WHAT TO WORK ON |
Copy out all the lines of the data that hold the word "Python".

INFORMATION SHOWN |

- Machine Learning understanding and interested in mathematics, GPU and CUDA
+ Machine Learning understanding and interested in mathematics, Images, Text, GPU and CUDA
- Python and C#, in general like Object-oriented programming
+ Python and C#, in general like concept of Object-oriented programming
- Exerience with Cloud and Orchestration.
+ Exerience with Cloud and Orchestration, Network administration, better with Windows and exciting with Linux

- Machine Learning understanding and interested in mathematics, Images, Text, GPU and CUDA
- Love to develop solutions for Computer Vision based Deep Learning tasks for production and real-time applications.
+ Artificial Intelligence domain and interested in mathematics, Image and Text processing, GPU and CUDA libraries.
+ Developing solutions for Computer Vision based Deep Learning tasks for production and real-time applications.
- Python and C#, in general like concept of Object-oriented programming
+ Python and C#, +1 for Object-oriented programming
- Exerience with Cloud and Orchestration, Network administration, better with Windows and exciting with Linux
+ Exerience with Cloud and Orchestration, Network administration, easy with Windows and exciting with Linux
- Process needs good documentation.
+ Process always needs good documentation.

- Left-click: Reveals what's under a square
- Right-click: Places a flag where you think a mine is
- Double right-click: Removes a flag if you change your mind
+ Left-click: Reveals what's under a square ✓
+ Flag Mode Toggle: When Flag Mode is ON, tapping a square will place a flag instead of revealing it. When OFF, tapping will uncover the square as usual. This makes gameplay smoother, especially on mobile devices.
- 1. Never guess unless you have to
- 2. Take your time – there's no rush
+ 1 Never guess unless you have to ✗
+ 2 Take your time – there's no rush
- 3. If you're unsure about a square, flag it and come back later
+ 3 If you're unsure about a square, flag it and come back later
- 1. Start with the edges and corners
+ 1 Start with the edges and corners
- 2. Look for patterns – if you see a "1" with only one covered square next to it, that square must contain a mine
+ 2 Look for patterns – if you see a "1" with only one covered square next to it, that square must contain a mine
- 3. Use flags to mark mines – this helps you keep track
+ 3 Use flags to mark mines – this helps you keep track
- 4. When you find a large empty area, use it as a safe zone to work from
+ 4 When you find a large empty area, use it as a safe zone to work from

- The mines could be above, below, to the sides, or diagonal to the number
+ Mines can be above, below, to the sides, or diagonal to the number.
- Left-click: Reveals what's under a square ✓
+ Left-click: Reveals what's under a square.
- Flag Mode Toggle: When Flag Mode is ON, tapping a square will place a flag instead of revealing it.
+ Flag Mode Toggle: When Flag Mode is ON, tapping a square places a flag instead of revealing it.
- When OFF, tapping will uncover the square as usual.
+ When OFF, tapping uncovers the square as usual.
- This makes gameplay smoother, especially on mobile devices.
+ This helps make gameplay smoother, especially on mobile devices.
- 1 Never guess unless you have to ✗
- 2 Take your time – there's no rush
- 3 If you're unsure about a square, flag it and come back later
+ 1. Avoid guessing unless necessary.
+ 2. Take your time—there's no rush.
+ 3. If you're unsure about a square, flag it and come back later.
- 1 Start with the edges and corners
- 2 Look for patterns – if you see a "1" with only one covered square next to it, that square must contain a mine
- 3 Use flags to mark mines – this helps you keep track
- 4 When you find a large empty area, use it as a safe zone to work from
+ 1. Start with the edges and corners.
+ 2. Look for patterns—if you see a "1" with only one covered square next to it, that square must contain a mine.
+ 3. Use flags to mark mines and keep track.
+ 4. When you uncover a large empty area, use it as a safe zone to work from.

---

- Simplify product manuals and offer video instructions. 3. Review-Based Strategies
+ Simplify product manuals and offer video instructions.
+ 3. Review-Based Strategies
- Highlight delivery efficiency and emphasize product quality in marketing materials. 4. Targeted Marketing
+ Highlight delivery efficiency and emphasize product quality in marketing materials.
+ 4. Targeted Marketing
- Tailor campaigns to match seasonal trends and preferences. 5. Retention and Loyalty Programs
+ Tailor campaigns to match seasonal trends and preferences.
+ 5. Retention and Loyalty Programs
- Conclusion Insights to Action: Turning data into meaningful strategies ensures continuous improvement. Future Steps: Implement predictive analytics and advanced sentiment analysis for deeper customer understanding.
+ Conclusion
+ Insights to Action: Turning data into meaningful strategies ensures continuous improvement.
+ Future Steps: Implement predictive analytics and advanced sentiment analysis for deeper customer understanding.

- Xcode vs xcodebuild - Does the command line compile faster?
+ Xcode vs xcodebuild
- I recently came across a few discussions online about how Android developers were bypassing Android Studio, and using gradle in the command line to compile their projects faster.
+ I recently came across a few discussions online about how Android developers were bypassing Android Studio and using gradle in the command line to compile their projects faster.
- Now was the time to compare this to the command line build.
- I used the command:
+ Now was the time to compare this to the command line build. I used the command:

* * *

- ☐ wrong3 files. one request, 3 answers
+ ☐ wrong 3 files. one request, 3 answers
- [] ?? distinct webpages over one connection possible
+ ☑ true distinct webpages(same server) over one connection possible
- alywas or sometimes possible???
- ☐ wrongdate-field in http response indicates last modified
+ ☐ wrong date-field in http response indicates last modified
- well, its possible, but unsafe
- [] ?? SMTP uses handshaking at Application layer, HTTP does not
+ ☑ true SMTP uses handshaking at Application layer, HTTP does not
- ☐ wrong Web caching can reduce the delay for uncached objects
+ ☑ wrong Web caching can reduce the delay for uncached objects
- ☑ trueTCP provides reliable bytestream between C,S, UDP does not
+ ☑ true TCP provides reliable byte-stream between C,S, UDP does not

EXERCISE RESULT |
- Python and C#, in general like Object-oriented programming
+ Python and C#, in general like concept of Object-oriented programming
- Python and C#, in general like concept of Object-oriented programming
+ Python and C#, +1 for Object-oriented programming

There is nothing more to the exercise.